To make a valid will under Virginia law, the will must be:
- In writing;
- Signed by the testator
- Witnessed by two competent witnesses
The requirements to make a valid will under Virginia law are found at Virginia Code § 64.2-403.
Who Can Make a Valid Will In Virginia?
Any person at least 18 years old that is of sound mind can make a will in Virginia. See Virginia Code § 64.2-401.
To be of sound mind and have testamentary capacity to make a valid will in Virginia, the testator must:
- Understand the nature of the business in which he is engaged;
- Recollect the property he is disposing of;
- Know the objects of his bounty; and,
- Know how he wishes to distribute his property.
A Virginia Will Must Be Signed
In order to make a will that is valid under Virginia law, the testator, or some other person in the testator’s presence and by the testator’s direction, must sign the will in such a manner as to make it manifest that the name is intended as a signature.
Therefore, if a testator is unable to sign the will himself, it is legal under Virginia law for the testator to direct another person to sign the will for the testator.
If it is at all possible for the testator to sign the will himself, the testator should do so. Having another person sign the will can encourage someone seeking to challenge the will to suggest that the testator lacked the capacity to execute the will.
Witness Requirements For a Valid Virginia Will
A Virginia will must be witnessed by two competent witnesses. The testator must sign or acknowledge the will in front of the two witnesses. The witnesses must be present at the same time and subscribe the will in the presence of each other and the testator.
Are Handwritten Wills Valid in Virginia?
Yes, handwritten wills can be valid under Virginia law.

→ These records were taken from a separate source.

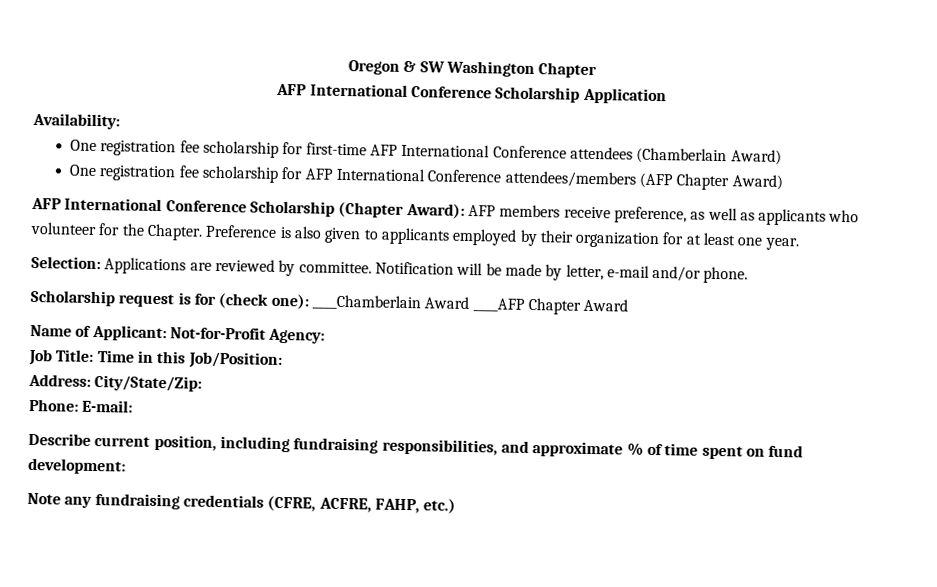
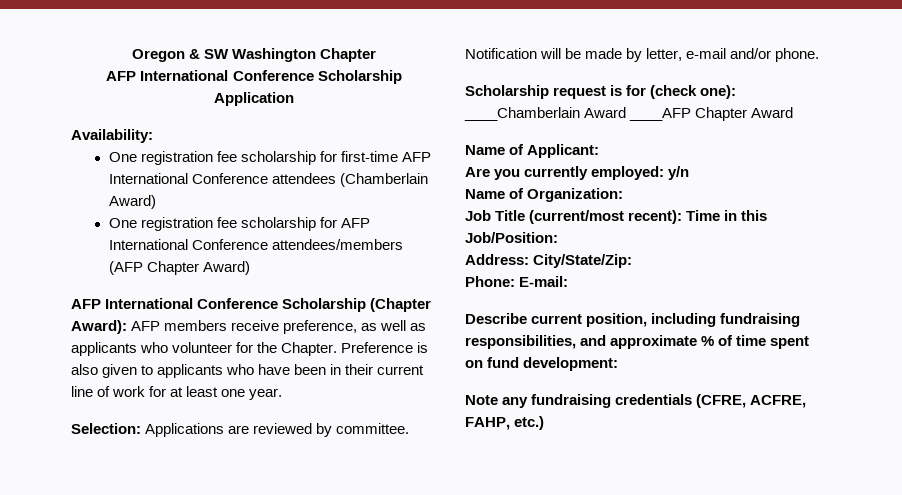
- Preference is also given to applicants employed by their organization for at least one year.
+ Preference is also given to applicants who have been in their current line of work for at least one year.
- Name of Applicant: Not-for-Profit Agency:
- Job Title: Time in this Job/Position:
+ Name of Applicant:
+ Are you currently employed: y/n
+ Name of Organization:
+ Job Title (current/most recent): Time in this Job/Position:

If a will is wholly in the testator’s handwriting (a holographic will), the fact that the will is wholly in the testator’s handwriting and signed by the testator must be proved by at least two disinterested witnesses. See Virginia Code § 64.2-403.
Does A Will Have To Be Notarized To Be Valid In Virginia?
No, there is no requirement under Virginia law that a will is only valid if it is notarized.
However, a Virginia will can be made self-proving. To be self-proving, the testator and witnesses sign an affidavit in front of a notary attesting to will execution.
To make sure that your will is valid under Virginia law, it is a good idea to consult with a Virginia probate lawyer.